Dataset: Begin

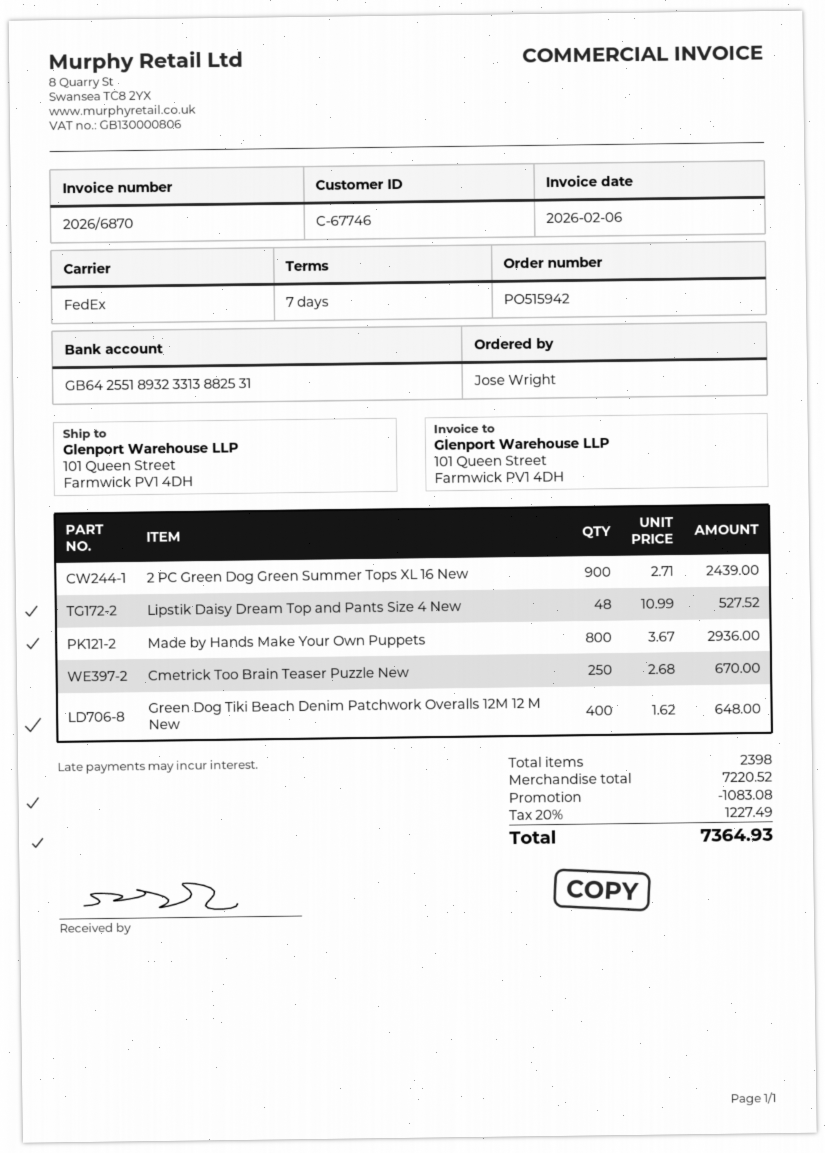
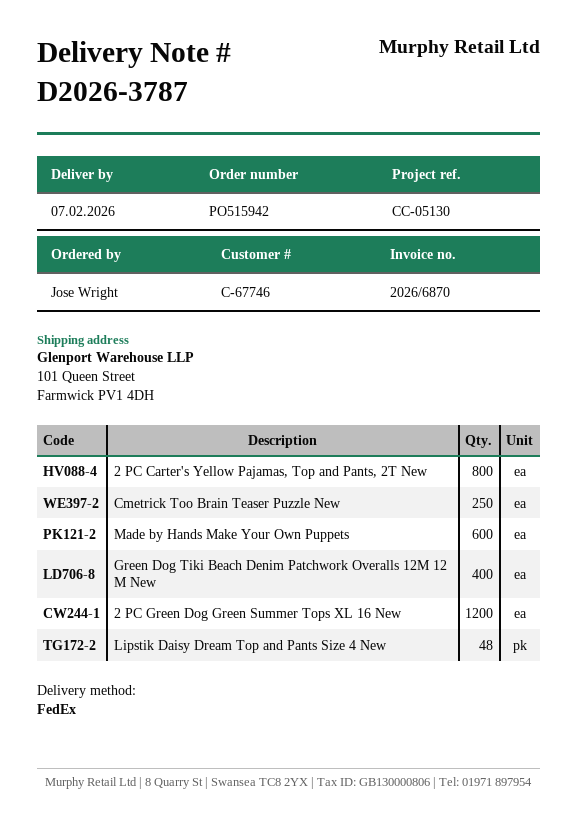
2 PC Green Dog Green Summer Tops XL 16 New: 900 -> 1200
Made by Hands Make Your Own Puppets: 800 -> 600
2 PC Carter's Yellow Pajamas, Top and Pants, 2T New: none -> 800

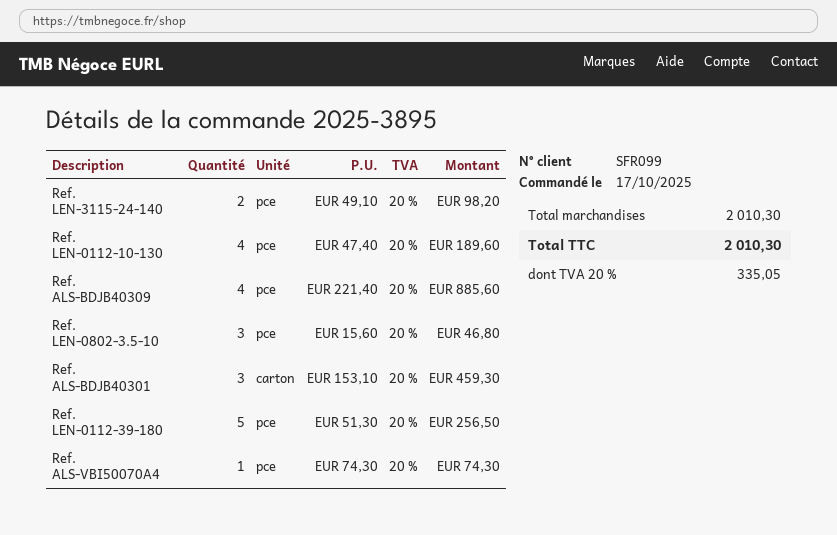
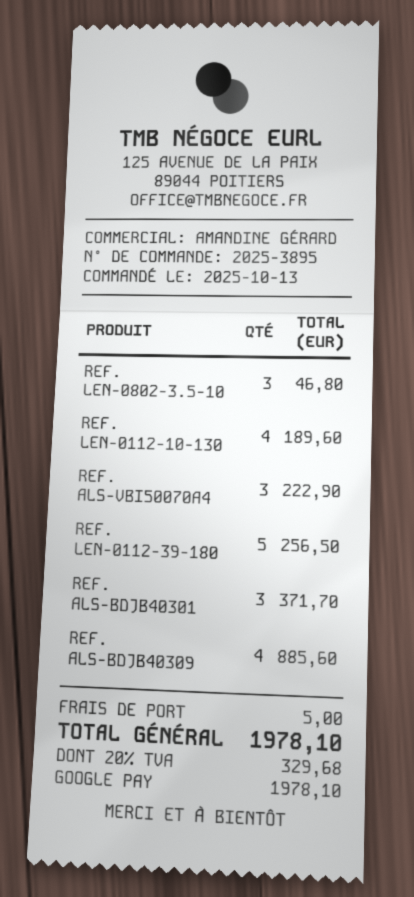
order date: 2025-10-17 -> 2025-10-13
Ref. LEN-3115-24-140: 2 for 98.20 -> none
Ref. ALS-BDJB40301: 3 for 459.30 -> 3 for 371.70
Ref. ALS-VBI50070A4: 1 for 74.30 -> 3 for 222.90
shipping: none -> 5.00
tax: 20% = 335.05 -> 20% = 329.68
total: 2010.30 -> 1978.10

Dataset: End

Once you have read through the entries, say how many of their lines include the string "none" and give nothing but that number.

[Result of the task]
3